[Supplied records — start]

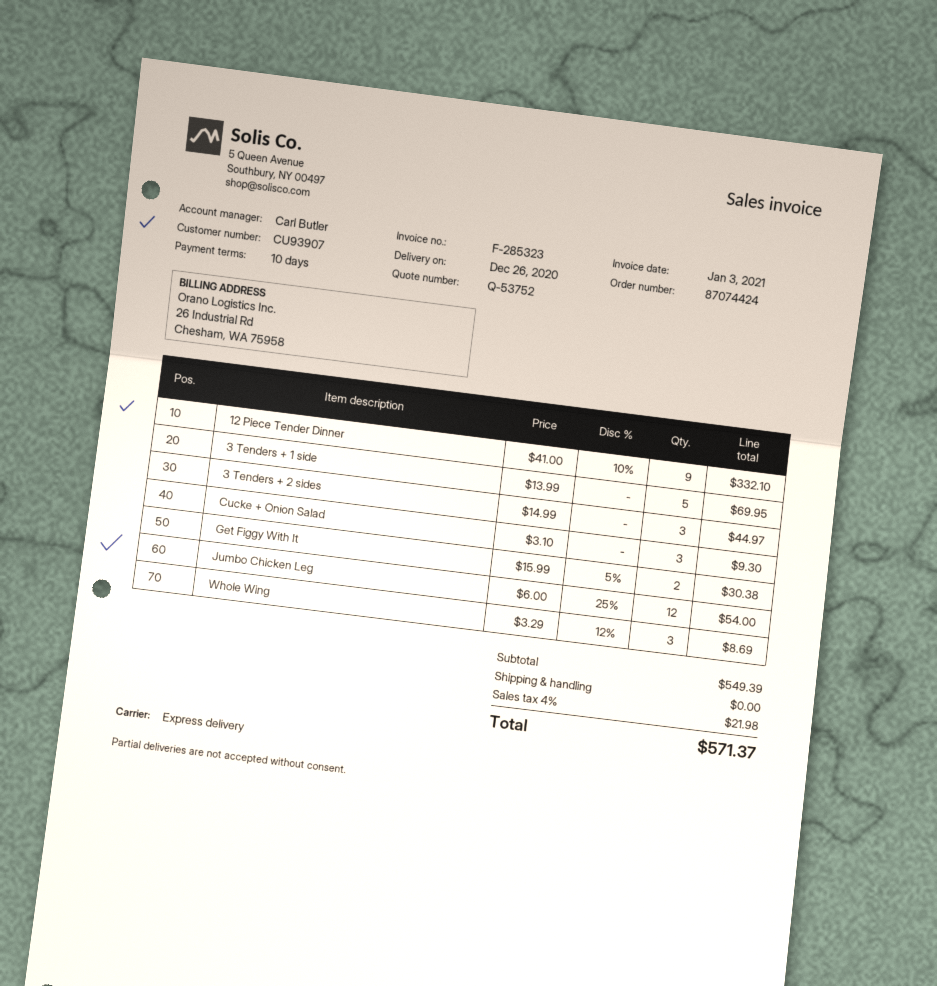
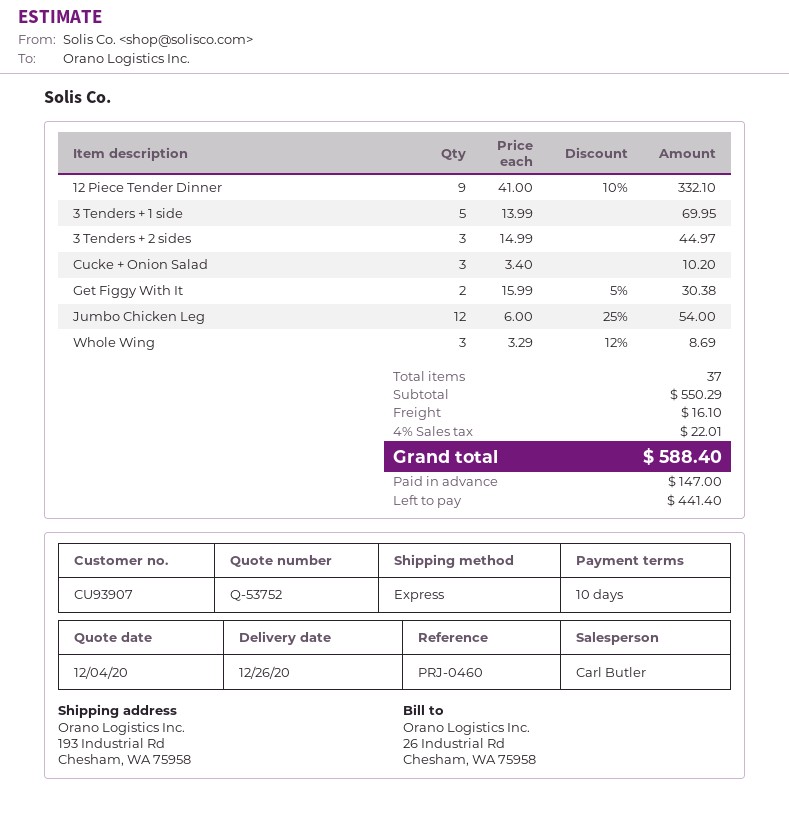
Cucke + Onion Salad: 3 x 3.10 = 9.30 -> 3 x 3.40 = 10.20
subtotal: 549.39 -> 550.29
shipping: 0.00 -> 16.10
tax: 4% = 21.98 -> 4% = 22.01
total: 571.37 -> 588.40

[Supplied records — finish]

What is being asked => What is needed here is an exact transcription of every record above, with images excluded.

Answer to this problem =>
Cucke + Onion Salad: 3 x 3.10 = 9.30 -> 3 x 3.40 = 10.20
subtotal: 549.39 -> 550.29
shipping: 0.00 -> 16.10
tax: 4% = 21.98 -> 4% = 22.01
total: 571.37 -> 588.40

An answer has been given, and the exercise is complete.